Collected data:
-.-.-

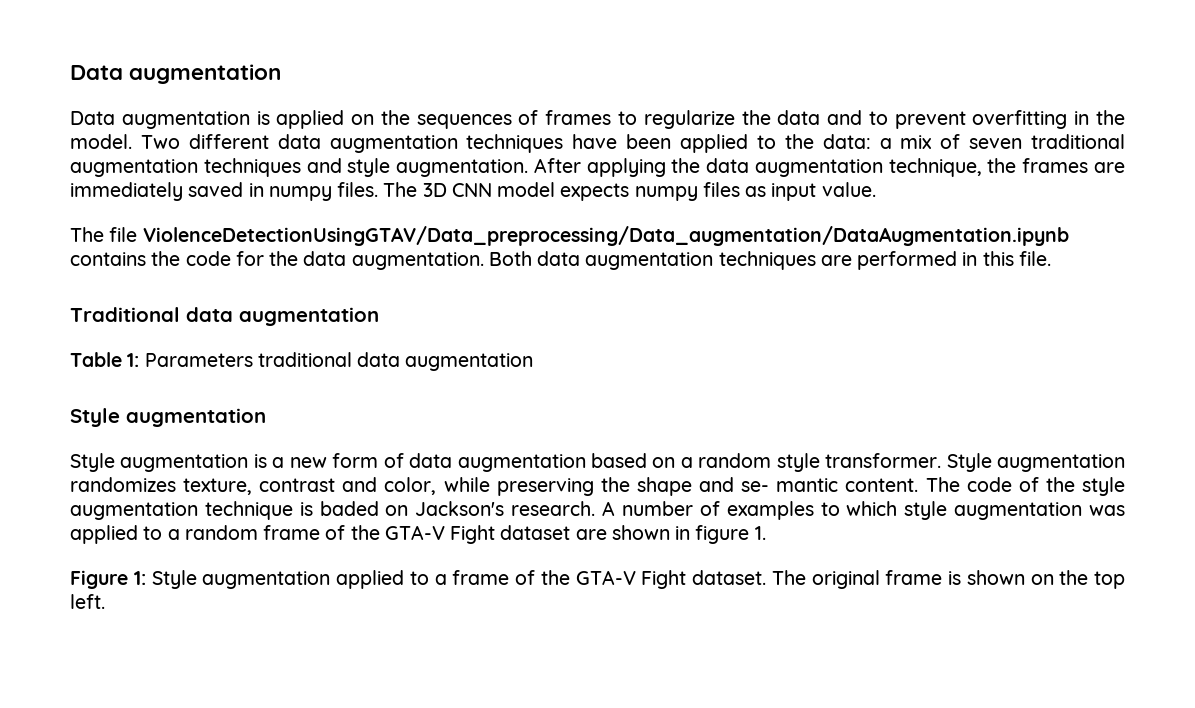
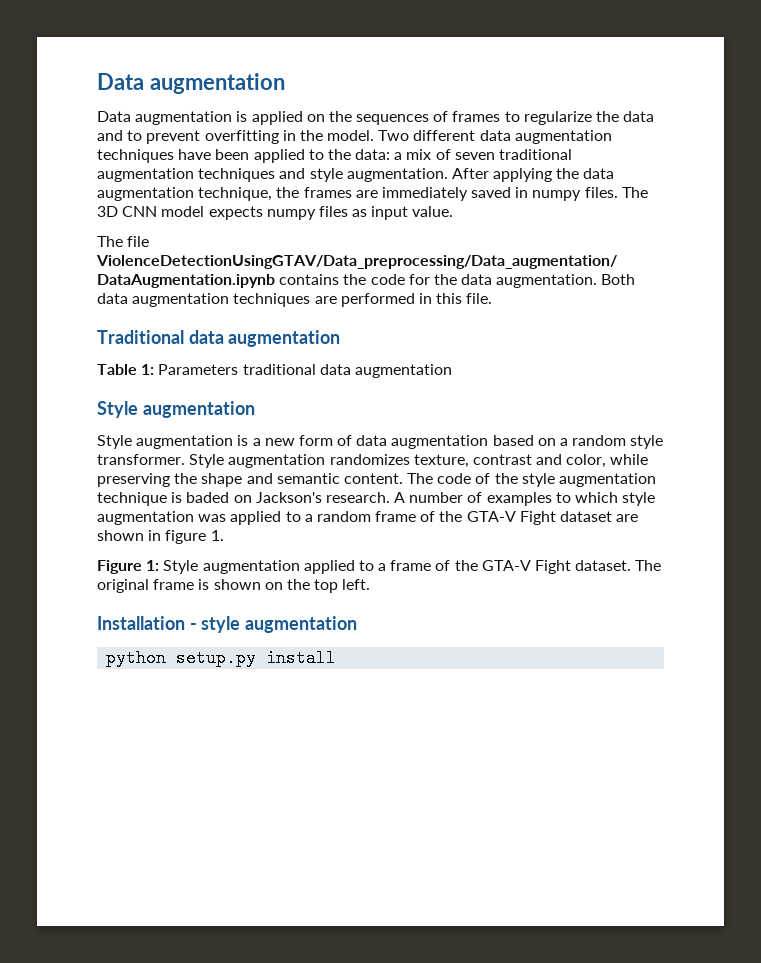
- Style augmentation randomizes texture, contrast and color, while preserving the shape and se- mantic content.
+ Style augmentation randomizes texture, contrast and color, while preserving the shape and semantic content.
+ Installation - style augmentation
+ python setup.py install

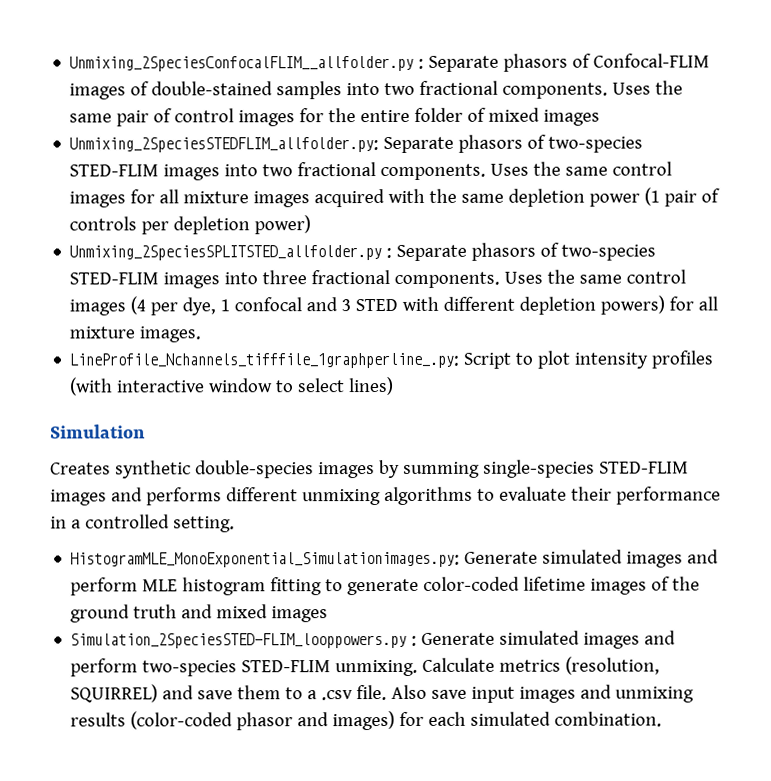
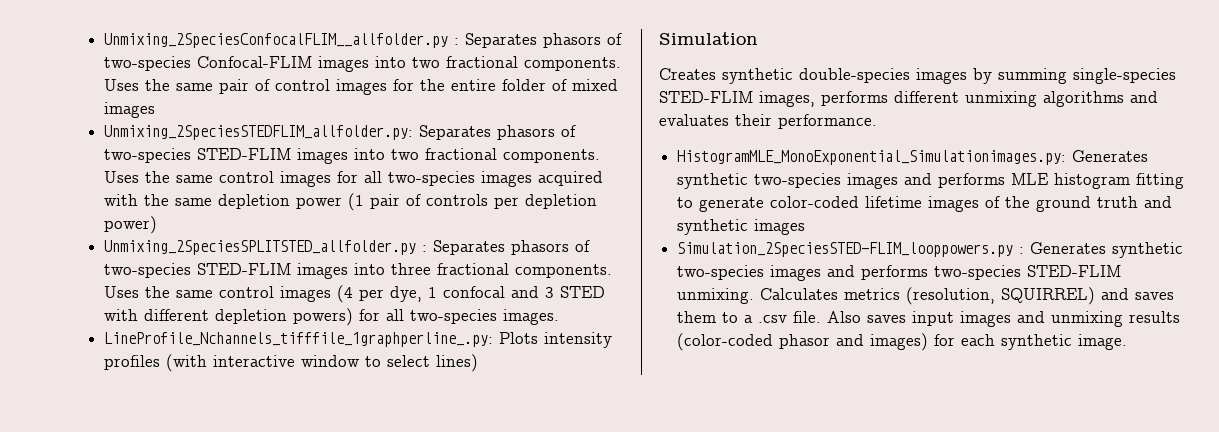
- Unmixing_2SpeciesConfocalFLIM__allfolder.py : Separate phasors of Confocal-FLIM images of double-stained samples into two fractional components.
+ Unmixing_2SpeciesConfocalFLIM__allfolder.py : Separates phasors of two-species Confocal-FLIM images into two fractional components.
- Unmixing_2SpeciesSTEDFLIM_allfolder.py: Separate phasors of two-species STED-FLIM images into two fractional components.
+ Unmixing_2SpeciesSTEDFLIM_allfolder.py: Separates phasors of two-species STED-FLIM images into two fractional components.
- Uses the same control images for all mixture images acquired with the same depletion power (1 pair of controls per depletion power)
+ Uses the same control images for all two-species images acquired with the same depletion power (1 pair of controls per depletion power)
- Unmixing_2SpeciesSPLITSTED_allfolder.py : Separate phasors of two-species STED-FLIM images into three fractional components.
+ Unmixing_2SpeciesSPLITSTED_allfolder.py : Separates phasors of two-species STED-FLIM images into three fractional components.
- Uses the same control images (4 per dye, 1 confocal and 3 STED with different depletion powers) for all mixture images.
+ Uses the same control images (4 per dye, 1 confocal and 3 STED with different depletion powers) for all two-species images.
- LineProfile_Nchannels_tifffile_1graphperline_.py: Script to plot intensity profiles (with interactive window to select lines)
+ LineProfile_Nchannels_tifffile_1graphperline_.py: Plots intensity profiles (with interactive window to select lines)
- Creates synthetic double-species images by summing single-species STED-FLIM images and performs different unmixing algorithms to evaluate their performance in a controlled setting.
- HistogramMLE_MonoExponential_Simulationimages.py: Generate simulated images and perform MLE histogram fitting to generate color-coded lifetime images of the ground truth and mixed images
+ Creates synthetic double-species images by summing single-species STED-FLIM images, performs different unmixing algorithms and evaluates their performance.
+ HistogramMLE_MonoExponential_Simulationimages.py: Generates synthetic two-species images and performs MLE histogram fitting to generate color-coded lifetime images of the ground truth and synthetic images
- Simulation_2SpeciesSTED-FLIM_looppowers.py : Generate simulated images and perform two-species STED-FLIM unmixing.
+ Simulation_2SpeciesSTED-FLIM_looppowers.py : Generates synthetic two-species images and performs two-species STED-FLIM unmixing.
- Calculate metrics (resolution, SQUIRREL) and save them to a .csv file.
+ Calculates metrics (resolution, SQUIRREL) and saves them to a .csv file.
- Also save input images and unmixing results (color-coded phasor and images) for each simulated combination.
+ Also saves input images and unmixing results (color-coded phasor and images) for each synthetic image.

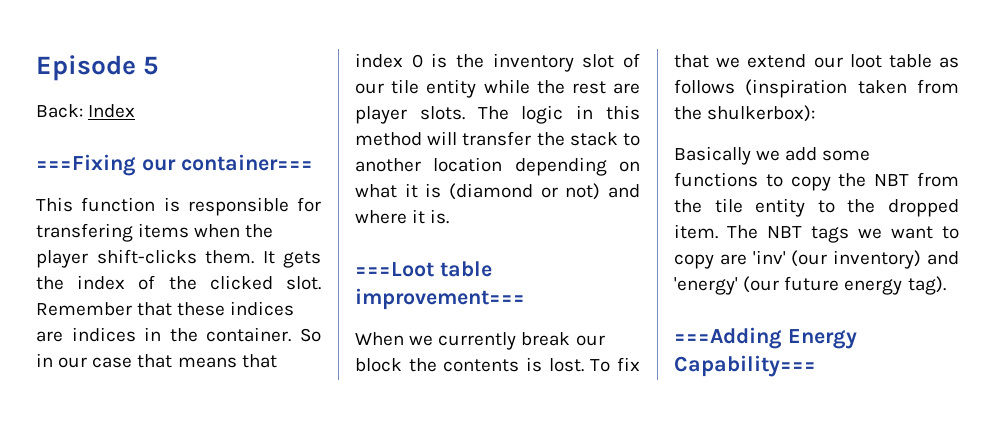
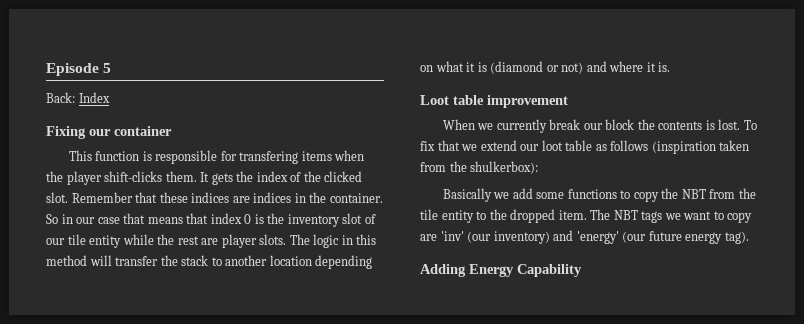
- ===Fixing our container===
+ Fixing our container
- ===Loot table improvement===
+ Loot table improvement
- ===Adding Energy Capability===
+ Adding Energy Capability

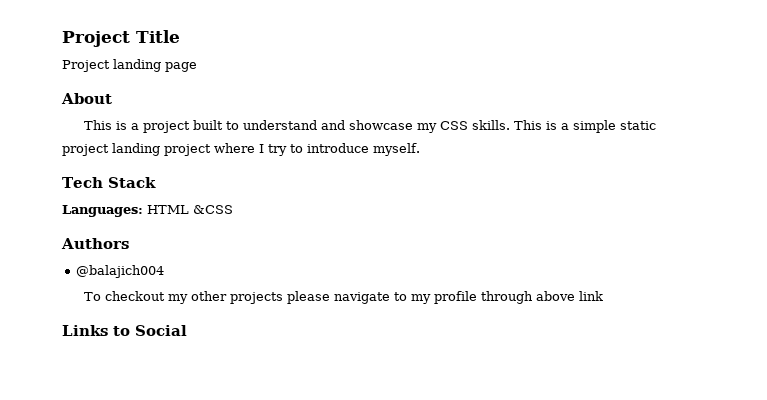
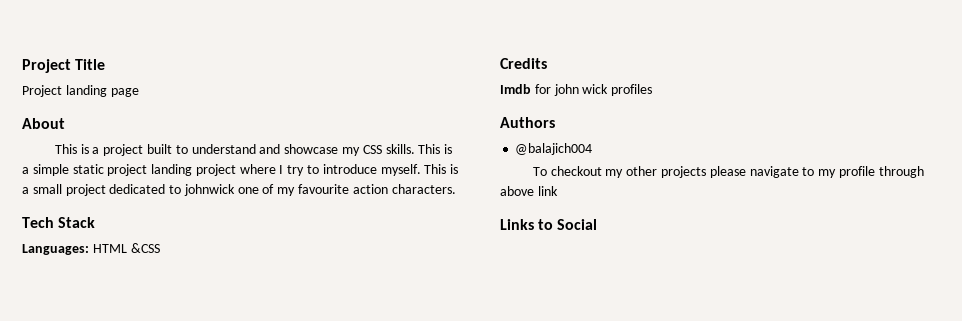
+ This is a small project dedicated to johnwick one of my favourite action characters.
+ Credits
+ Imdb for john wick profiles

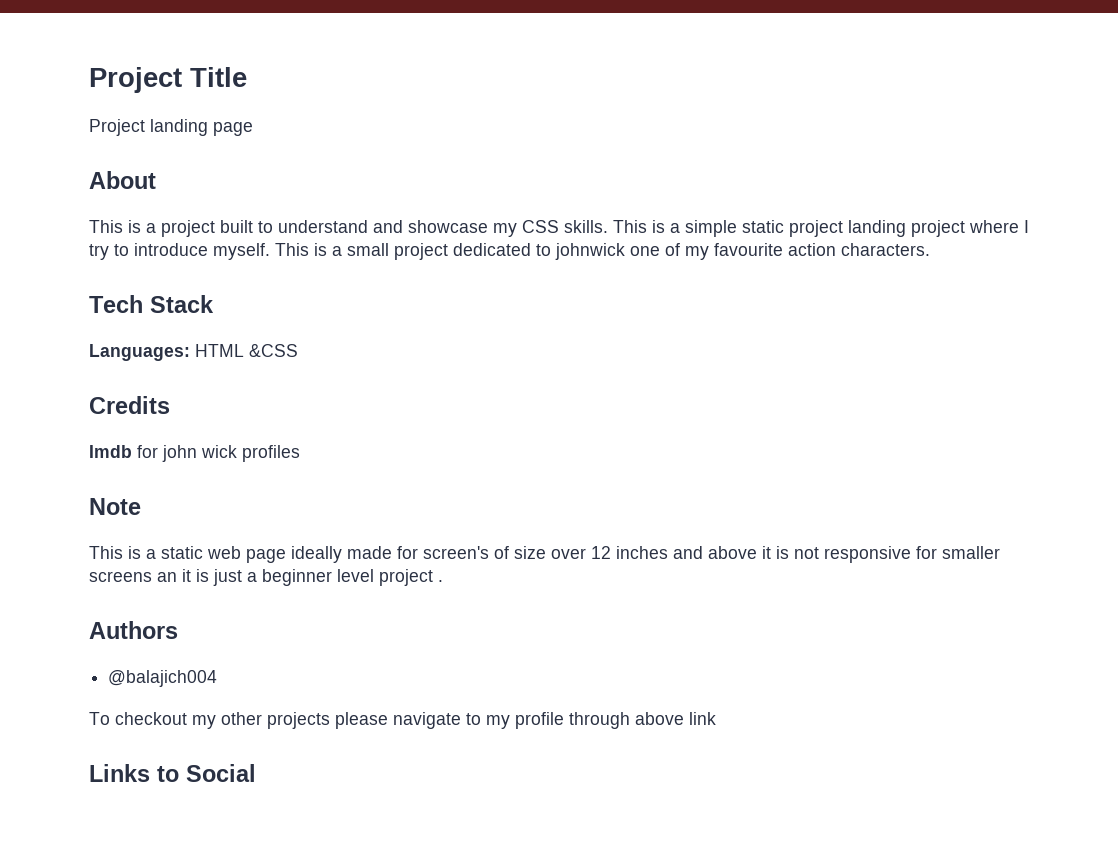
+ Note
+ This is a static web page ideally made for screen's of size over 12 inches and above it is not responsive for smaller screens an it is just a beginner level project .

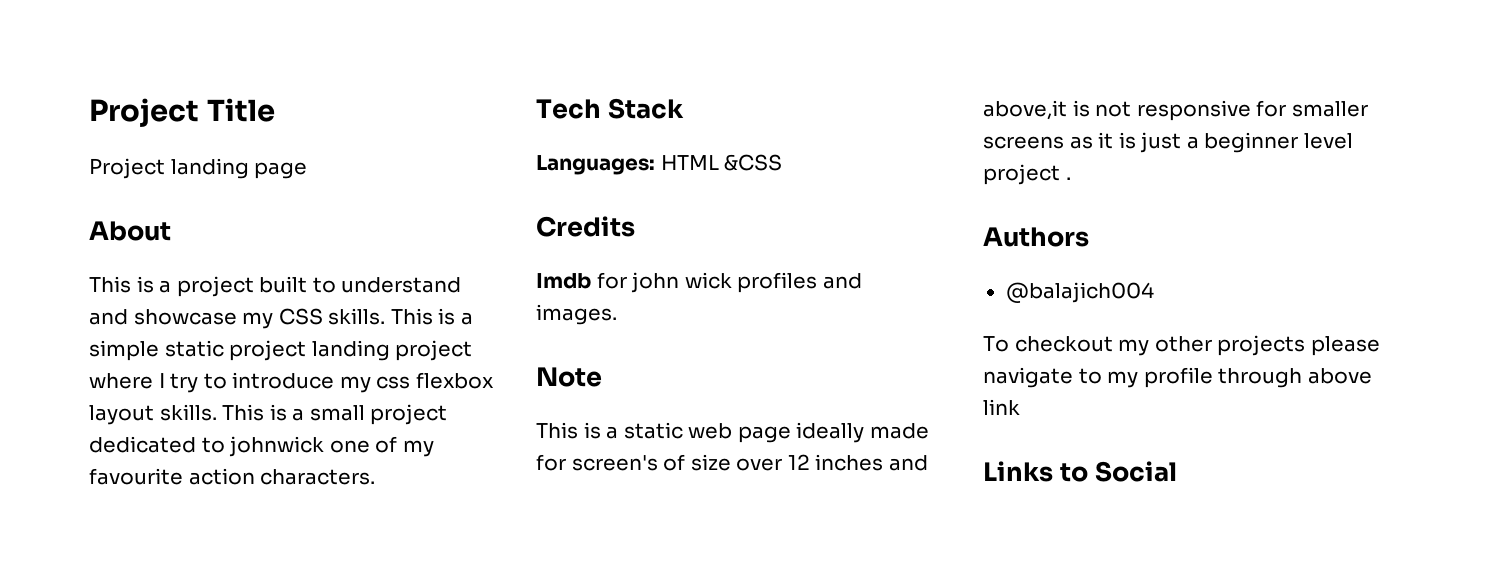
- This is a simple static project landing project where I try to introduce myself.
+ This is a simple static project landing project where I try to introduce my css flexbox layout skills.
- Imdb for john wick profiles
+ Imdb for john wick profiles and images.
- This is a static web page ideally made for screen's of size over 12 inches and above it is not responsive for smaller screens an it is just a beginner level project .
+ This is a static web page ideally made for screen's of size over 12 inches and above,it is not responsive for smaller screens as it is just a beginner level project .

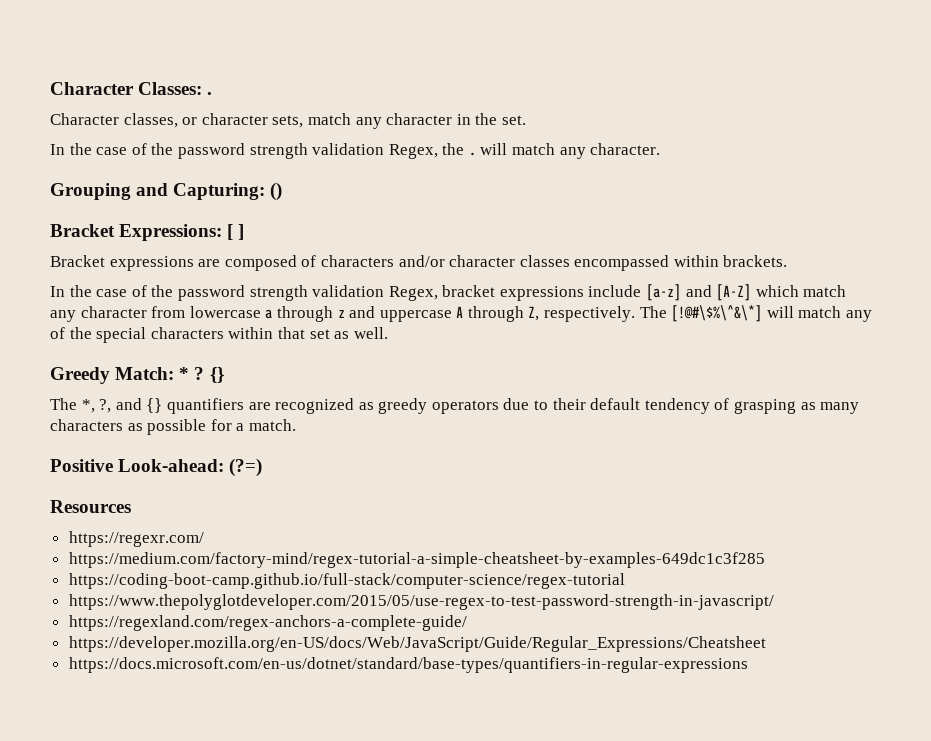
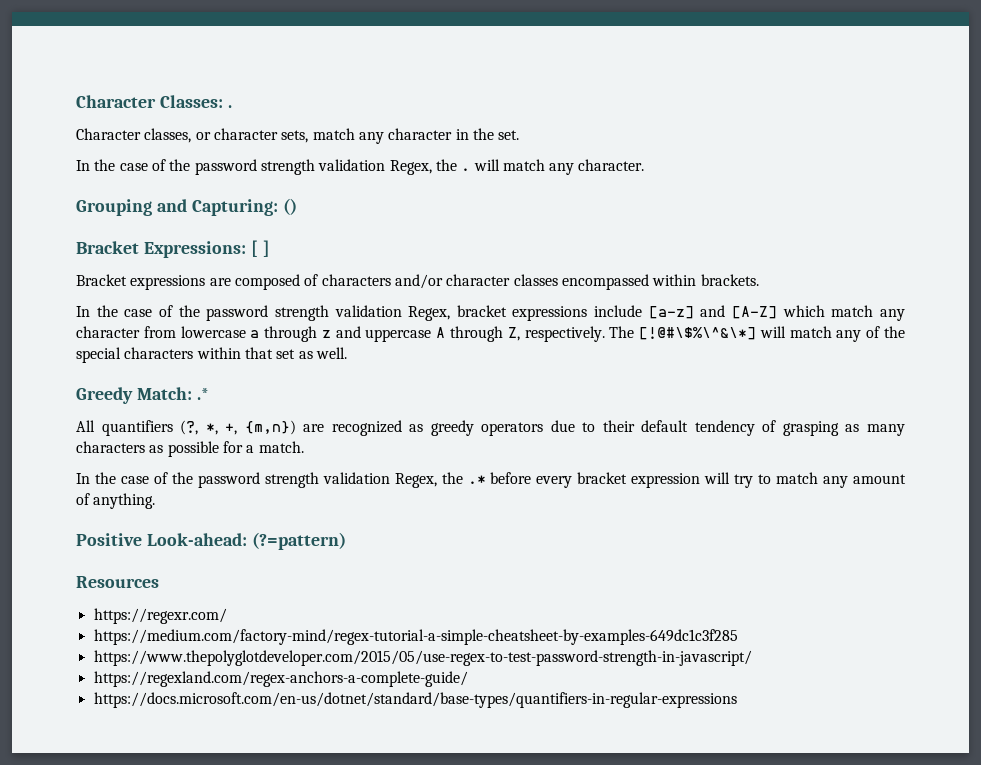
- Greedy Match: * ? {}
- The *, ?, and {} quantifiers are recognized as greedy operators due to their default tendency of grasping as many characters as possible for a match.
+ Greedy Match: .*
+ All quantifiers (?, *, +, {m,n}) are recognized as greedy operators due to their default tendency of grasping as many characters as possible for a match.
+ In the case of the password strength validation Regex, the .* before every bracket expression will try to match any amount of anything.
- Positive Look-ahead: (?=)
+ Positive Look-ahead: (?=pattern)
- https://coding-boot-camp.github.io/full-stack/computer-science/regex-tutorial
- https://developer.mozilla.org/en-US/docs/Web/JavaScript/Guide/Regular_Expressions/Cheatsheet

-.-.-

Directions: Your reply should be the full data above, copied exactly, with no pictures in it.

Answer:
- Style augmentation randomizes texture, contrast and color, while preserving the shape and se- mantic content.
+ Style augmentation randomizes texture, contrast and color, while preserving the shape and semantic content.
+ Installation - style augmentation
+ python setup.py install

- Unmixing_2SpeciesConfocalFLIM__allfolder.py : Separate phasors of Confocal-FLIM images of double-stained samples into two fractional components.
+ Unmixing_2SpeciesConfocalFLIM__allfolder.py : Separates phasors of two-species Confocal-FLIM images into two fractional components.
- Unmixing_2SpeciesSTEDFLIM_allfolder.py: Separate phasors of two-species STED-FLIM images into two fractional components.
+ Unmixing_2SpeciesSTEDFLIM_allfolder.py: Separates phasors of two-species STED-FLIM images into two fractional components.
- Uses the same control images for all mixture images acquired with the same depletion power (1 pair of controls per depletion power)
+ Uses the same control images for all two-species images acquired with the same depletion power (1 pair of controls per depletion power)
- Unmixing_2SpeciesSPLITSTED_allfolder.py : Separate phasors of two-species STED-FLIM images into three fractional components.
+ Unmixing_2SpeciesSPLITSTED_allfolder.py : Separates phasors of two-species STED-FLIM images into three fractional components.
- Uses the same control images (4 per dye, 1 confocal and 3 STED with different depletion powers) for all mixture images.
+ Uses the same control images (4 per dye, 1 confocal and 3 STED with different depletion powers) for all two-species images.
- LineProfile_Nchannels_tifffile_1graphperline_.py: Script to plot intensity profiles (with interactive window to select lines)
+ LineProfile_Nchannels_tifffile_1graphperline_.py: Plots intensity profiles (with interactive window to select lines)
- Creates synthetic double-species images by summing single-species STED-FLIM images and performs different unmixing algorithms to evaluate their performance in a controlled setting.
- HistogramMLE_MonoExponential_Simulationimages.py: Generate simulated images and perform MLE histogram fitting to generate color-coded lifetime images of the ground truth and mixed images
+ Creates synthetic double-species images by summing single-species STED-FLIM images, performs different unmixing algorithms and evaluates their performance.
+ HistogramMLE_MonoExponential_Simulationimages.py: Generates synthetic two-species images and performs MLE histogram fitting to generate color-coded lifetime images of the ground truth and synthetic images
- Simulation_2SpeciesSTED-FLIM_looppowers.py : Generate simulated images and perform two-species STED-FLIM unmixing.
+ Simulation_2SpeciesSTED-FLIM_looppowers.py : Generates synthetic two-species images and performs two-species STED-FLIM unmixing.
- Calculate metrics (resolution, SQUIRREL) and save them to a .csv file.
+ Calculates metrics (resolution, SQUIRREL) and saves them to a .csv file.
- Also save input images and unmixing results (color-coded phasor and images) for each simulated combination.
+ Also saves input images and unmixing results (color-coded phasor and images) for each synthetic image.

- ===Fixing our container===
+ Fixing our container
- ===Loot table improvement===
+ Loot table improvement
- ===Adding Energy Capability===
+ Adding Energy Capability

+ This is a small project dedicated to johnwick one of my favourite action characters.
+ Credits
+ Imdb for john wick profiles

+ Note
+ This is a static web page ideally made for screen's of size over 12 inches and above it is not responsive for smaller screens an it is just a beginner level project .

- This is a simple static project landing project where I try to introduce myself.
+ This is a simple static project landing project where I try to introduce my css flexbox layout skills.
- Imdb for john wick profiles
+ Imdb for john wick profiles and images.
- This is a static web page ideally made for screen's of size over 12 inches and above it is not responsive for smaller screens an it is just a beginner level project .
+ This is a static web page ideally made for screen's of size over 12 inches and above,it is not responsive for smaller screens as it is just a beginner level project .

- Greedy Match: * ? {}
- The *, ?, and {} quantifiers are recognized as greedy operators due to their default tendency of grasping as many characters as possible for a match.
+ Greedy Match: .*
+ All quantifiers (?, *, +, {m,n}) are recognized as greedy operators due to their default tendency of grasping as many characters as possible for a match.
+ In the case of the password strength validation Regex, the .* before every bracket expression will try to match any amount of anything.
- Positive Look-ahead: (?=)
+ Positive Look-ahead: (?=pattern)
- https://coding-boot-camp.github.io/full-stack/computer-science/regex-tutorial
- https://developer.mozilla.org/en-US/docs/Web/JavaScript/Guide/Regular_Expressions/Cheatsheet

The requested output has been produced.